Speed up raster::extract with weights in r - r

I want to extract the precise mean value of raster values from an area extent defined by a polygon in r. This works using raster::extract with the option weights=TRUE. However, this operation becomes prohibitively slow with large rasters and the function doesn't seem to be parallelized, thus beginCluster() ... endCluster() does not speed up the process.
I need to extract the values for a range of rasters, exemplified here as r, r10 and r100. Is there a way to speed this up in r, or is there an alternative way of doing this in GDAL?
r <- raster(nrow=1000, ncol=1000, vals=sample(seq(0,0.8,0.01),1000000,replace=TRUE))
r10 <- aggregate(r, fact=10)
r100 <- aggregate(r, fact=100)
v = Polygons(list(Polygon(cbind(c(-100,100,80,-120), c(-70,0,70,0)))), ID = "a")
v = SpatialPolygons(list(v))
plot(r)
plot(r10)
plot(r100)
plot(v, add=T)
system.time({
precise.mean <- raster::extract(r100, v, method="simple",weights=T, normalizeWeights=T, fun=mean)
})
user system elapsed
0.251 0.000 0.253
> precise.mean
[,1]
[1,] 0.3994278
system.time({
precise.mean <- raster::extract(r10, v, method="simple",weights=T, normalizeWeights=T, fun=mean)
})
user system elapsed
7.447 0.000 7.446
precise.mean
[,1]
[1,] 0.3995429

In the end I resorted the problem using gdalUtils working directly on the harddisk.
I used the command gdalwarp() to reduce the raster resolution to r10, 100.
Then gdalwarp() to increase the resolution of the resulting raster to the original resolution of r.
Then gdalwarp() with cutline= "v.shp", crop_to_cutline =T to mask the raster to the vector v.
And then gdalinfo() combined with subset(x(grep("Mean=",x))) to extract the mean values.
All of this was packed in a foreach() %dopar% loop to process a number of rasters and resolution.
While complicated and probably not as precise as extract::raster, it did the job.
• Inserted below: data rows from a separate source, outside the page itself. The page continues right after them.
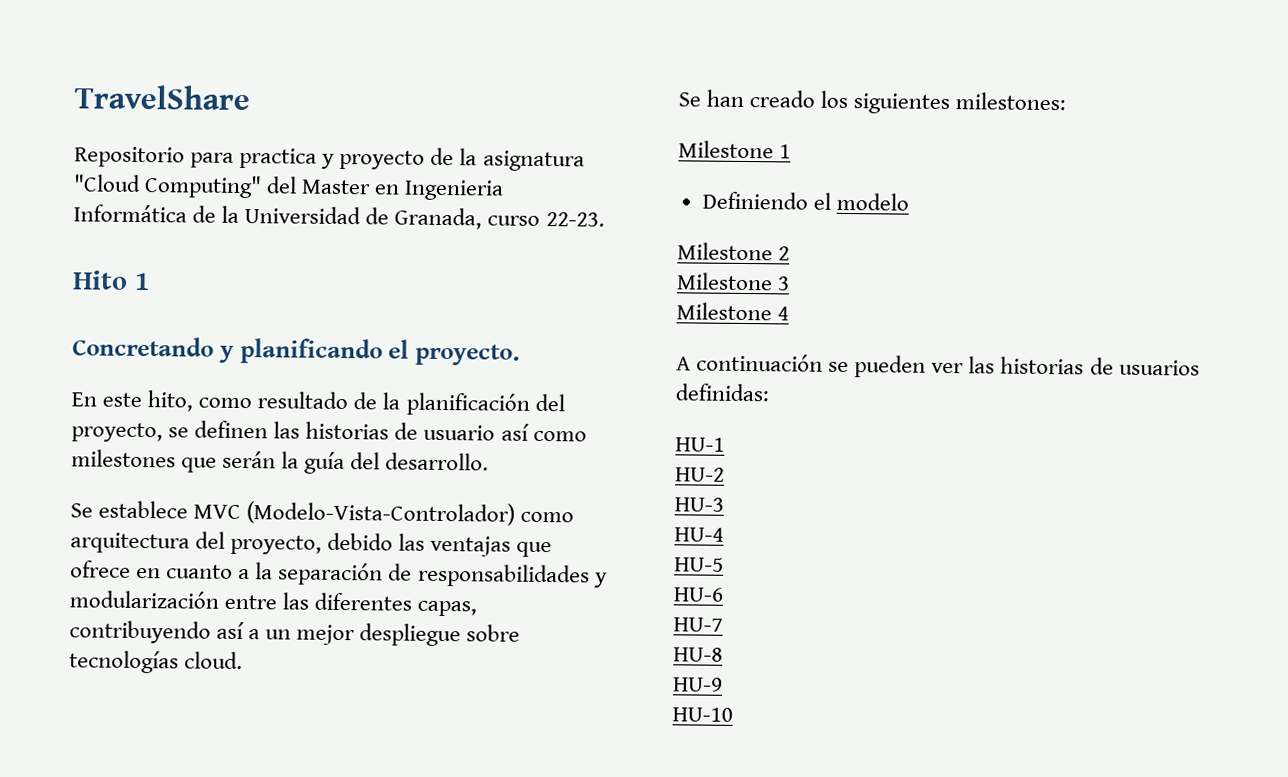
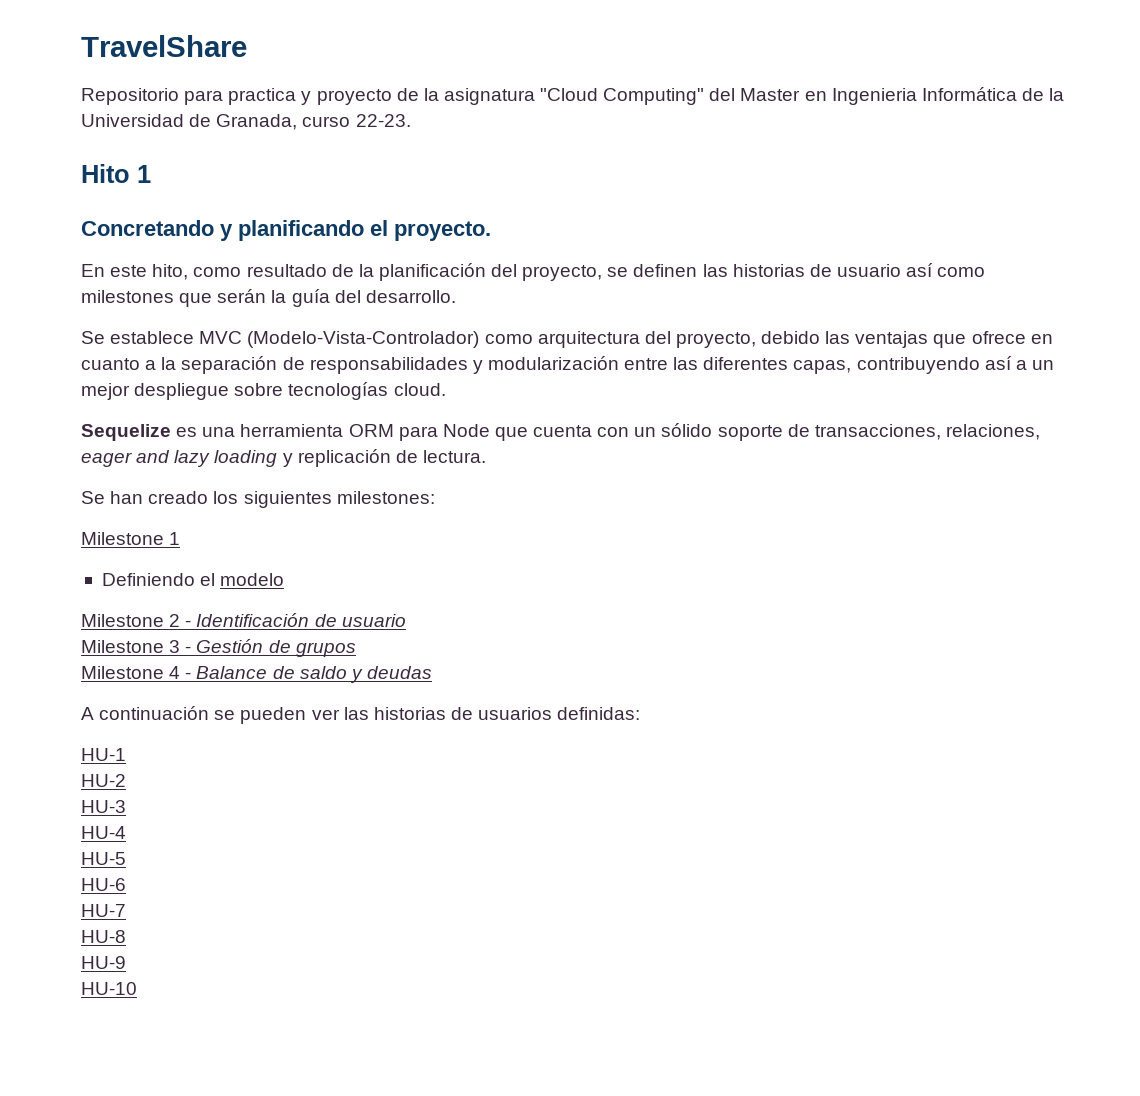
+ Sequelize es una herramienta ORM para Node que cuenta con un sólido soporte de transacciones, relaciones, eager and lazy loading y replicación de lectura.
- Milestone 2
- Milestone 3
- Milestone 4
+ Milestone 2 - Identificación de usuario
+ Milestone 3 - Gestión de grupos
+ Milestone 4 - Balance de saldo y deudas

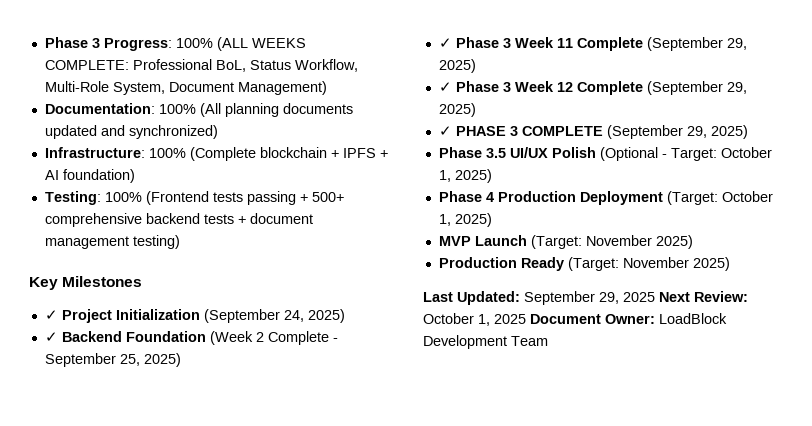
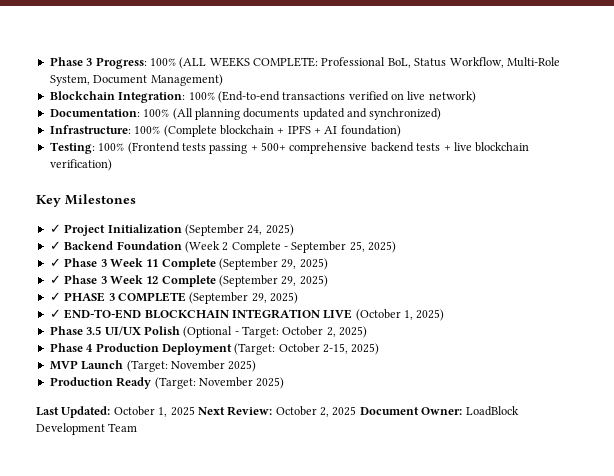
+ Blockchain Integration: 100% (End-to-end transactions verified on live network)
- Testing: 100% (Frontend tests passing + 500+ comprehensive backend tests + document management testing)
+ Testing: 100% (Frontend tests passing + 500+ comprehensive backend tests + live blockchain verification)
+ ✓ END-TO-END BLOCKCHAIN INTEGRATION LIVE (October 1, 2025)
- Phase 3.5 UI/UX Polish (Optional - Target: October 1, 2025)
+ Phase 3.5 UI/UX Polish (Optional - Target: October 2, 2025)
- Phase 4 Production Deployment (Target: October 1, 2025)
+ Phase 4 Production Deployment (Target: October 2-15, 2025)
- Last Updated: September 29, 2025 Next Review: October 1, 2025 Document Owner: LoadBlock Development Team
+ Last Updated: October 1, 2025 Next Review: October 2, 2025 Document Owner: LoadBlock Development Team

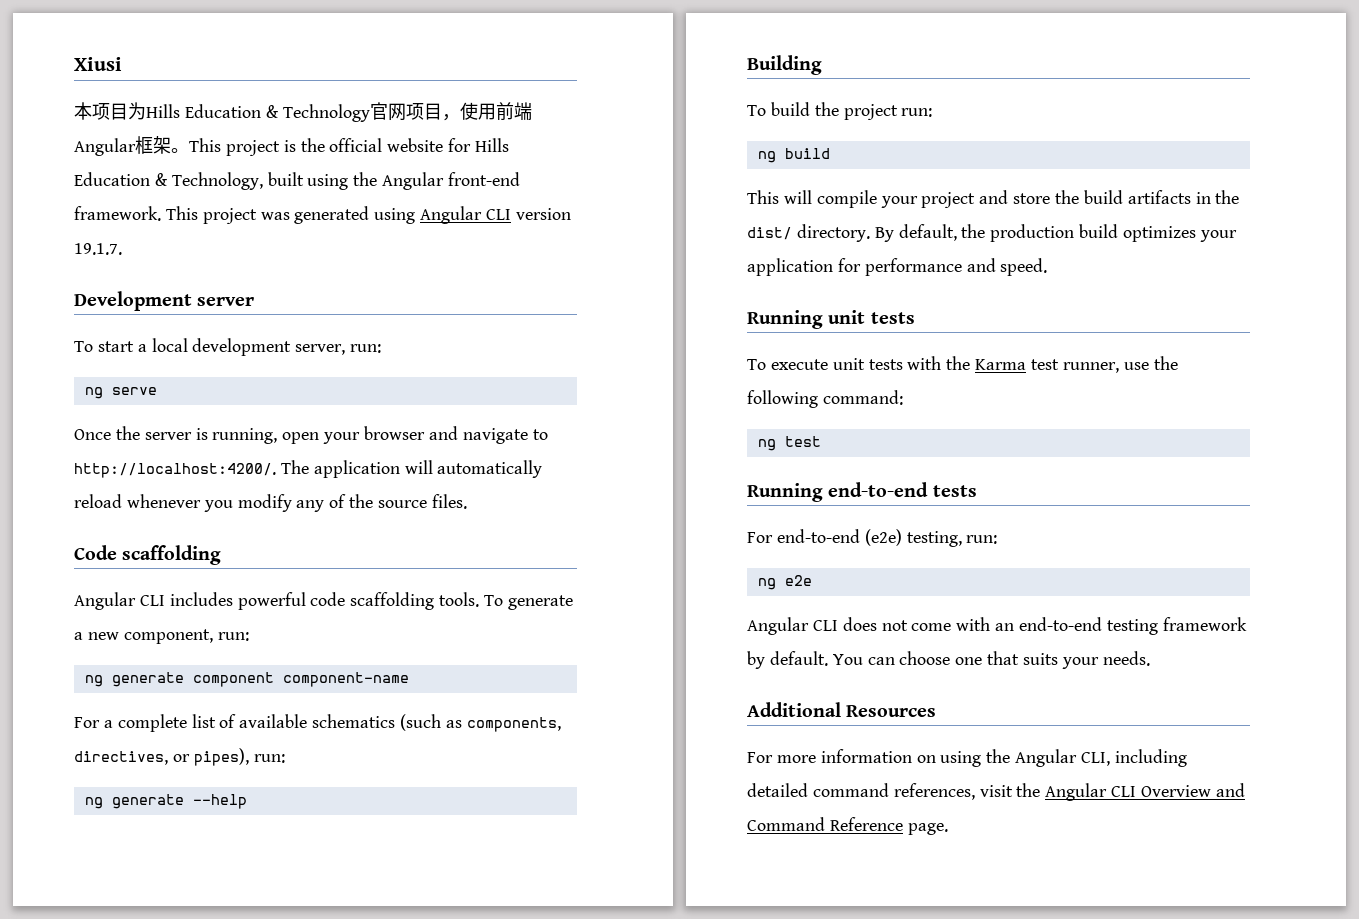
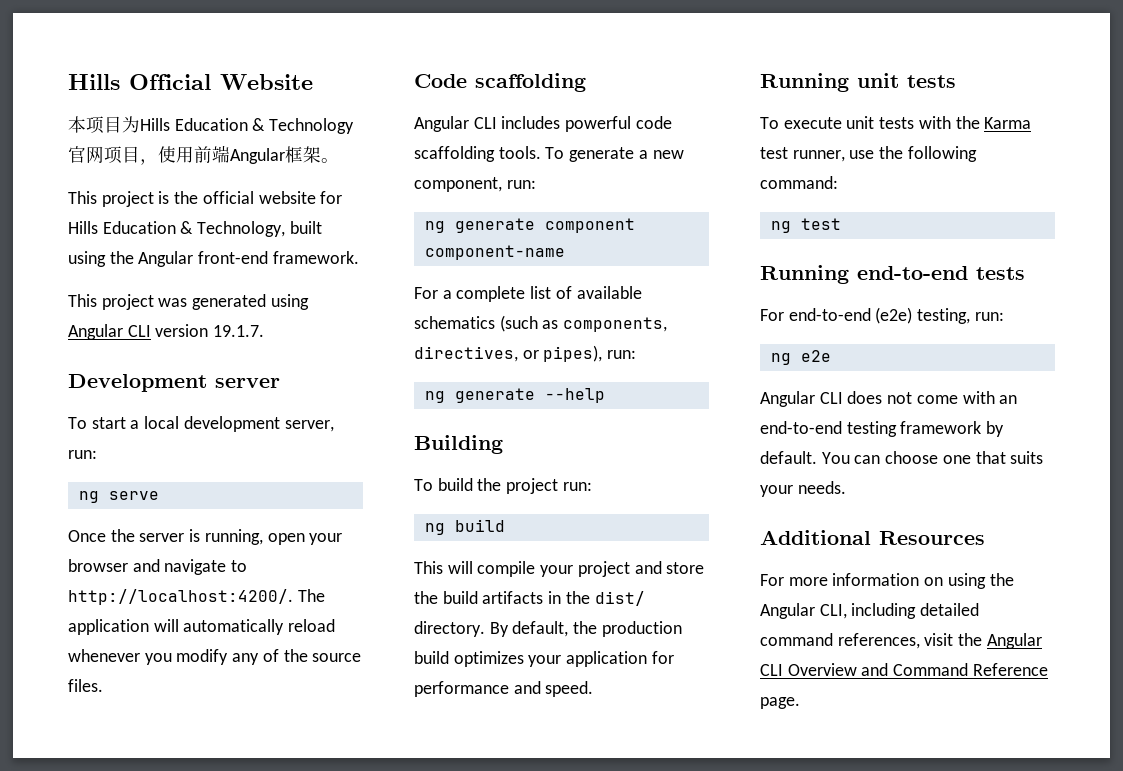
- Xiusi
+ Hills Official Website
- 本项目为Hills Education & Technology官网项目，使用前端Angular框架。This project is the official website for Hills Education & Technology, built using the Angular front-end framework. This project was generated using Angular CLI version 19.1.7.
+ 本项目为Hills Education & Technology官网项目，使用前端Angular框架。
+ This project is the official website for Hills Education & Technology, built using the Angular front-end framework.
+ This project was generated using Angular CLI version 19.1.7.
It should actually run faster if you first call beginCluster (the function then deals with the parallelization). Even better would be to use version 2.7-14 which has a much faster implementation. It is currently under review at CRAN, but you can also get it here: https://github.com/rspatial/raster

Related

How to calculate aggregate fact parameter in terra package?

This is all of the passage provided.